WHAT THIS TASK INVOLVES
I would like every record reproduced exactly, with the pictures left out.
━━━ TASK INPUT
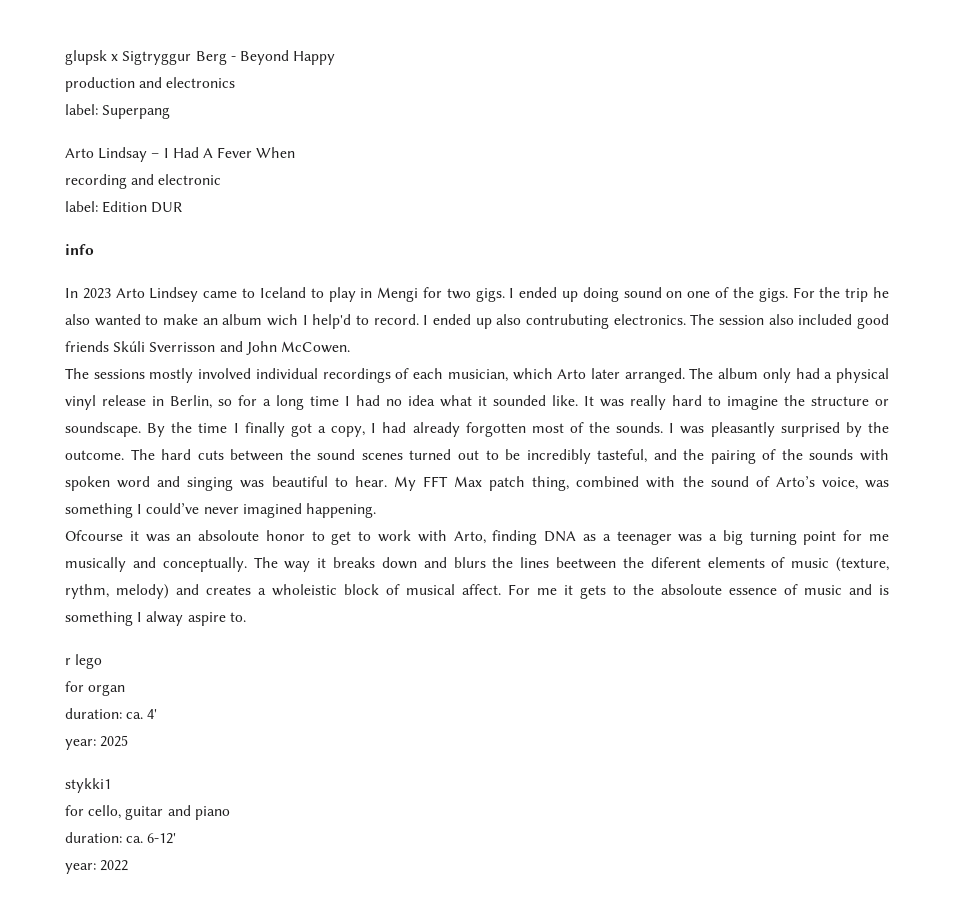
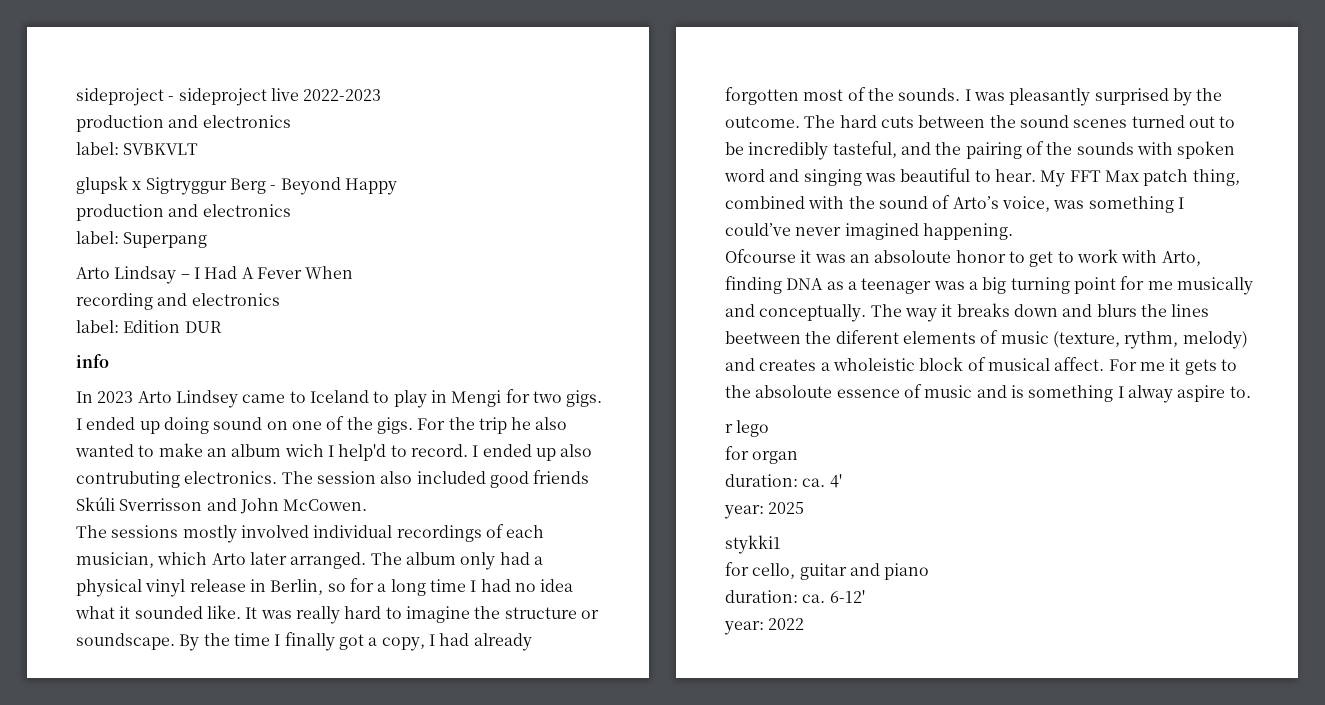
+ sideproject - sideproject live 2022-2023
+ production and electronics
+ label: SVBKVLT
- recording and electronic
+ recording and electronics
━━━━━━
WRITTEN SOLUTION
+ sideproject - sideproject live 2022-2023
+ production and electronics
+ label: SVBKVLT
- recording and electronic
+ recording and electronics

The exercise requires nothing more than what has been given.